__EXERCISE DESCRIPTION__. Among the entries below, count the lines with "Darthagnon" in them and state the total without comment.

(Data extracted from a collection)

************

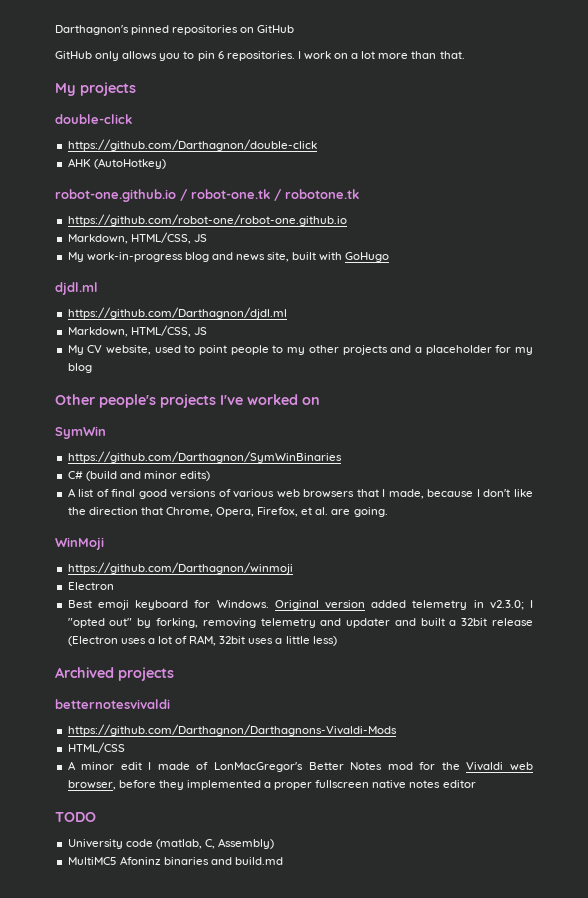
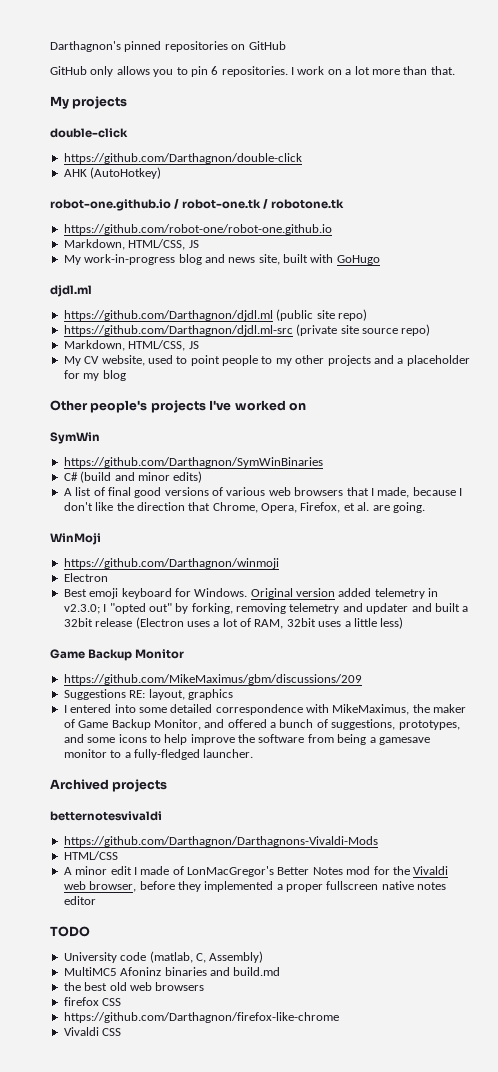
(287, 313) none -> [276,309,367,321] [63,324,431,336] (public site repo) // https://github.com/Darthagnon/djdl.ml-src (private site source repo)
(337, 641) none -> [50,649,185,661] [63,674,362,685] [63,689,233,700] [63,704,467,715] [63,719,460,730] [63,734,430,745] [63,749,254,760] // Game Backup Monitor // https://github.com/MikeMaximus/gbm/discussions/209 // Suggestions RE: layout, graphics // I entered into some detailed correspondence with MikeMaximus, the maker of Game Backup Monitor, and offered a bunch of suggestions, prototypes, and some icons to help improve the software from being a gamesave monitor to a fully-fledged launcher.
(284, 861) none -> [63,982,205,991] [63,997,122,1006] [63,1012,339,1023] [63,1027,122,1036] // the best old web browsers // firefox CSS // https://github.com/Darthagnon/firefox-like-chrome // Vivaldi CSS

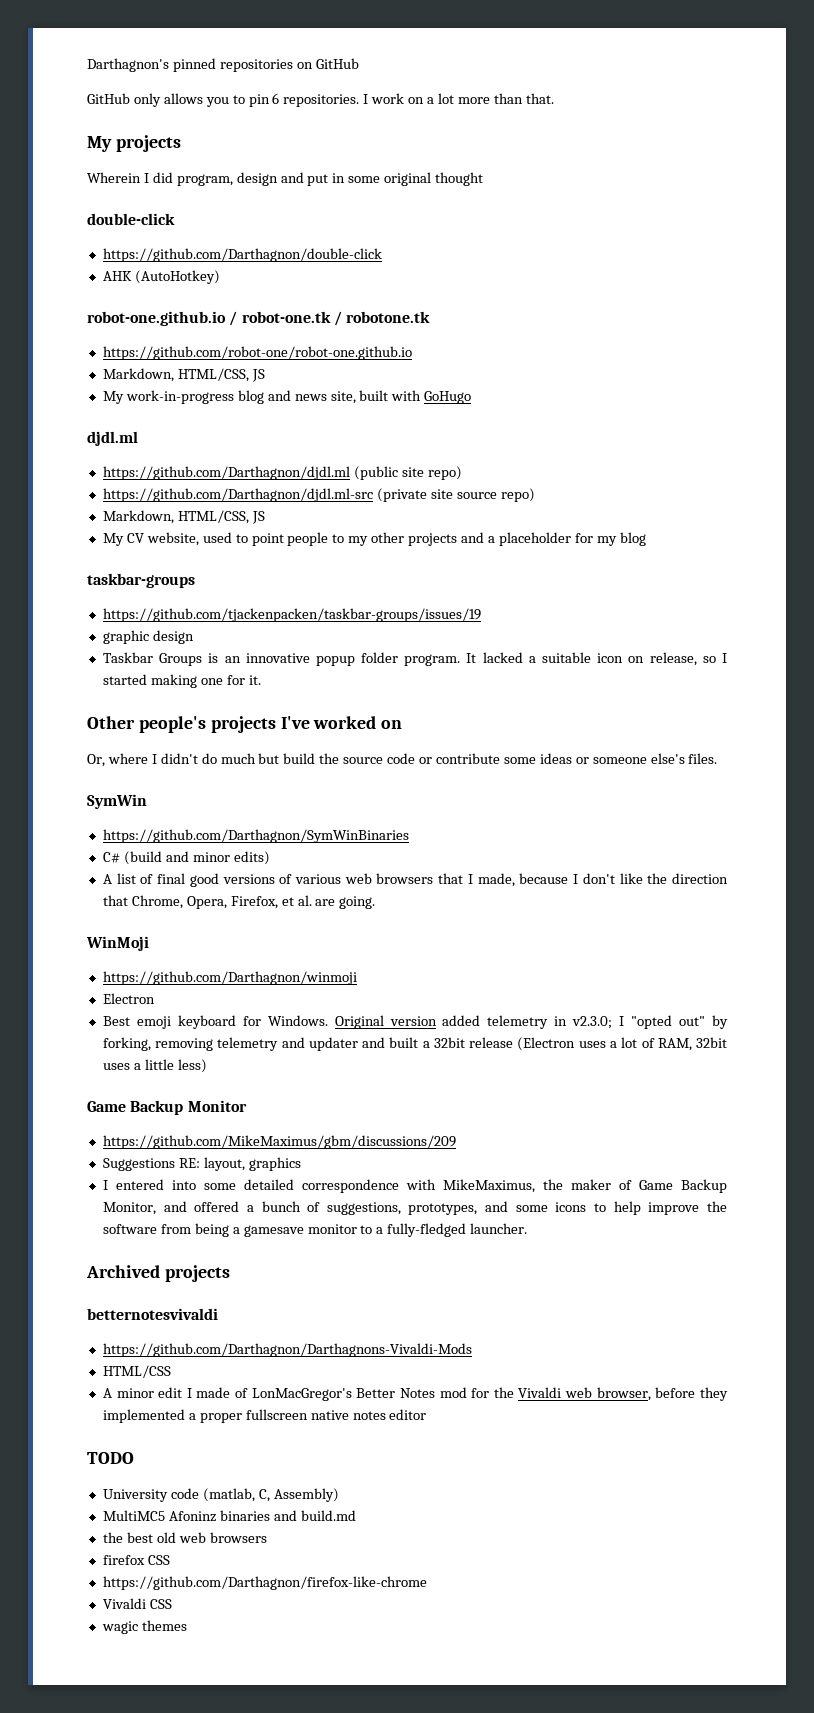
(128, 102) none -> [87,172,484,186] // Wherein I did program, design and put in some original thought
(126, 375) none -> [87,573,195,588] [102,608,481,622] [102,630,194,644] [102,652,727,666] [102,674,261,688] // taskbar-groups // https://github.com/tjackenpacken/taskbar-groups/issues/19 // graphic design // Taskbar Groups is an innovative popup folder program. It lacked a suitable icon on release, so I started making one for it.
(306, 406) none -> [87,753,718,767] // Or, where I didn't do much but build the source code or contribute some ideas or someone else's files.
(122, 1032) none -> [101,1620,187,1634] // wagic themes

************

__ANSWER TO THIS EXERCISE__. 2